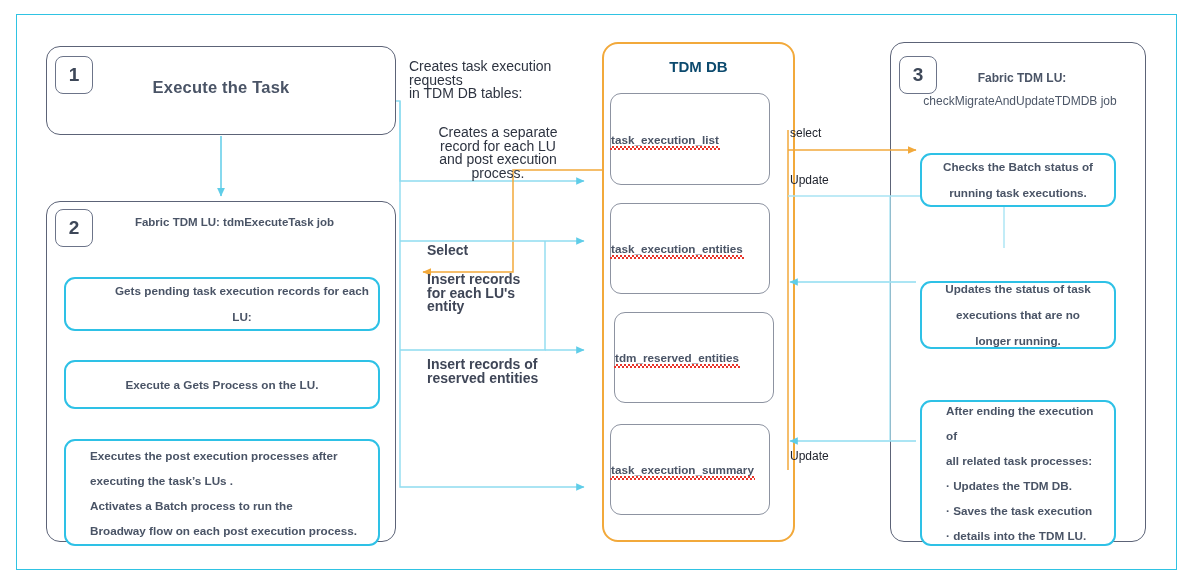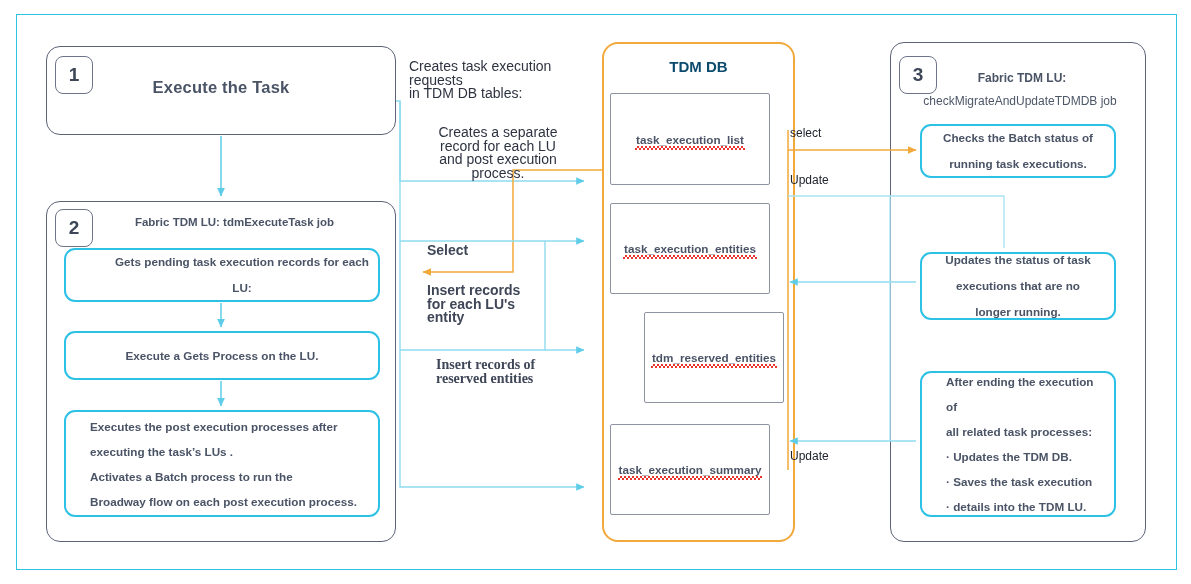"task_execution_list" .dbbox { border-radius: 2px -> 11px; justify-content: center -> none }
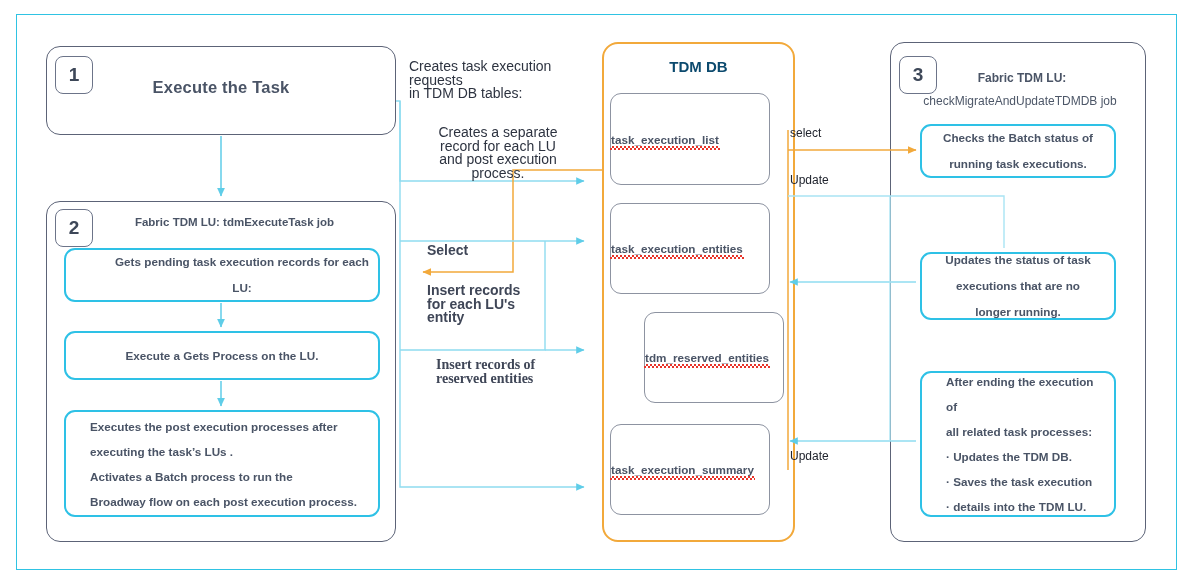"Checks the Batch status of" .cyanbox { margin-top: none -> 29px }
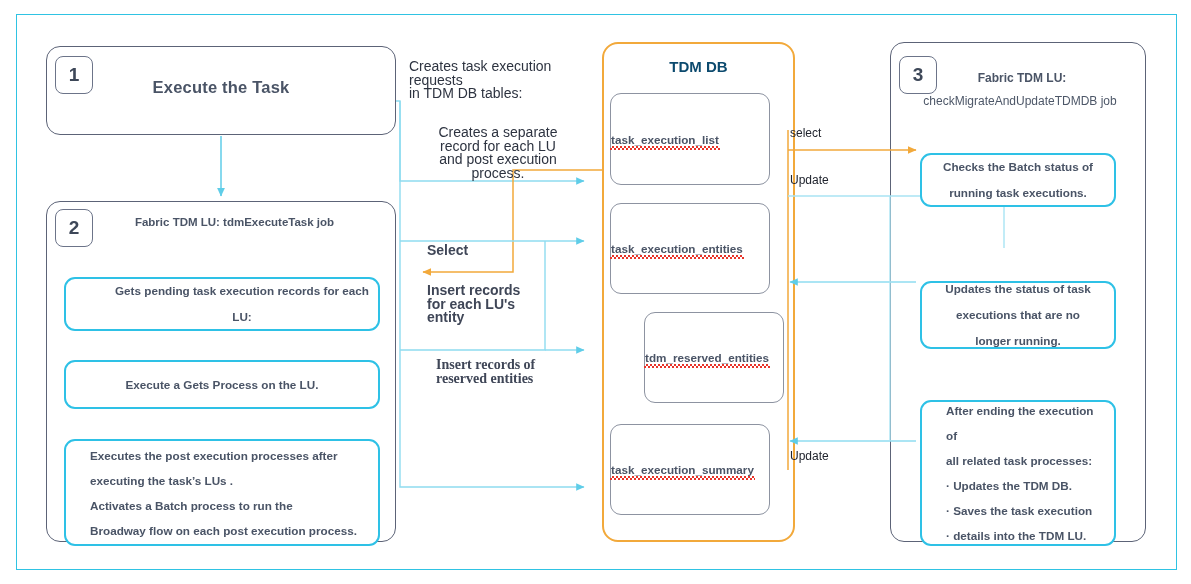"Insert records" #anno-insert-lu { top: 284px -> 273px }
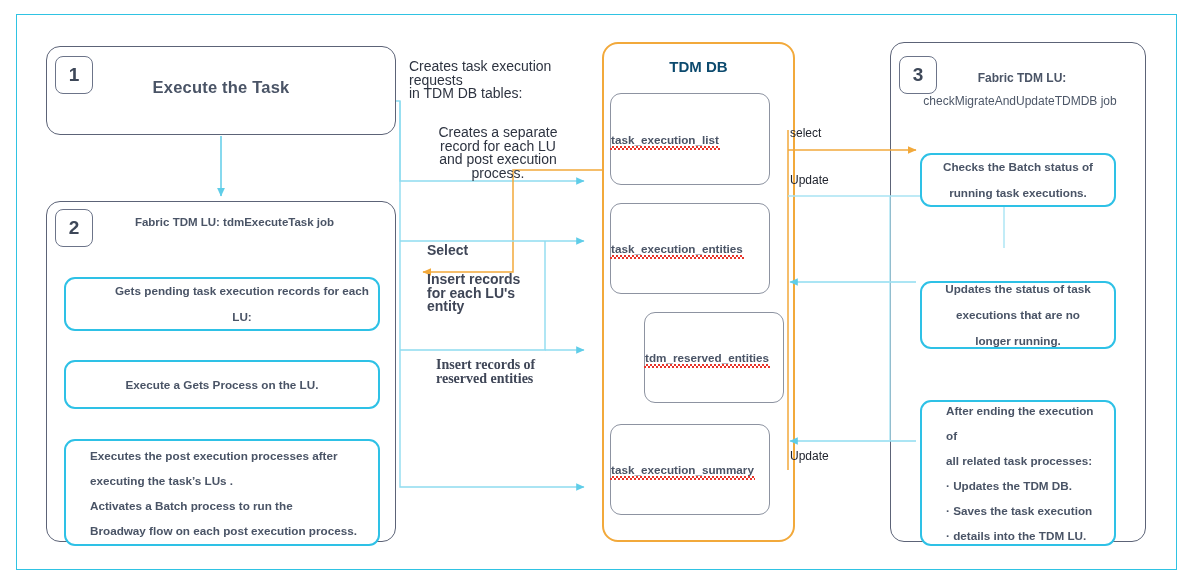"Insert records of" #anno-insert-res { font-family: Liberation Serif, serif -> none; left: 436px -> 427px }
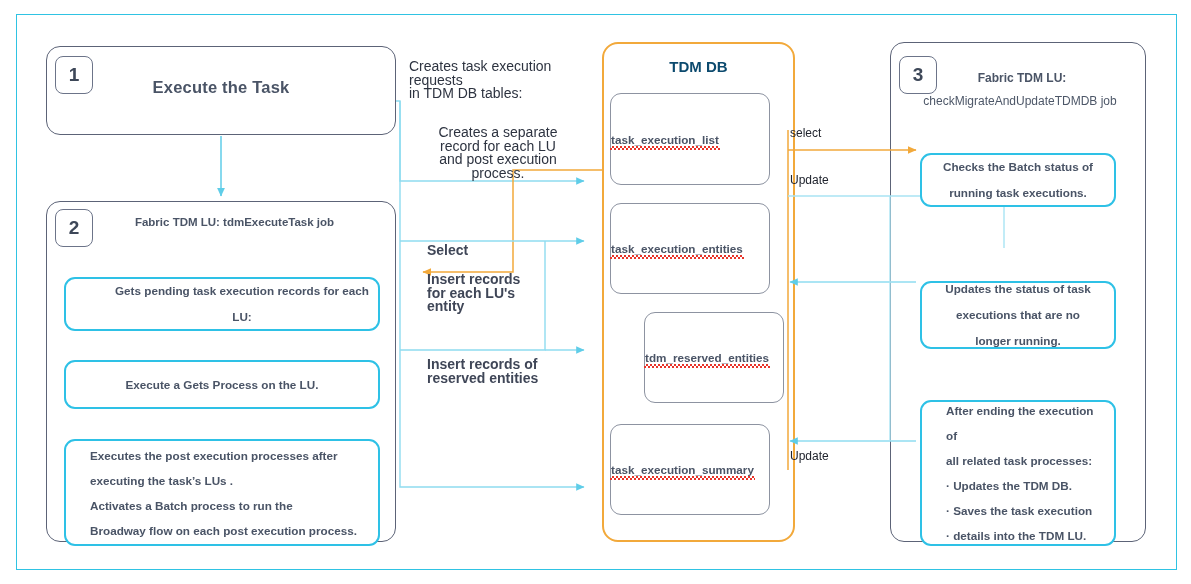"tdm_reserved_entities" #db-3 { left: 644px -> 614px; width: 140px -> 160px }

○ ○ ○ ○ ○

§ **WHAT TO DO**
Go through the material and set it down again exactly, but without any pictures.

§ **RESULT FOR THIS EXERCISE**
"task_execution_list" .dbbox { border-radius: 2px -> 11px; justify-content: center -> none }
"Checks the Batch status of" .cyanbox { margin-top: none -> 29px }
"Insert records" #anno-insert-lu { top: 284px -> 273px }
"Insert records of" #anno-insert-res { font-family: Liberation Serif, serif -> none; left: 436px -> 427px }
"tdm_reserved_entities" #db-3 { left: 644px -> 614px; width: 140px -> 160px }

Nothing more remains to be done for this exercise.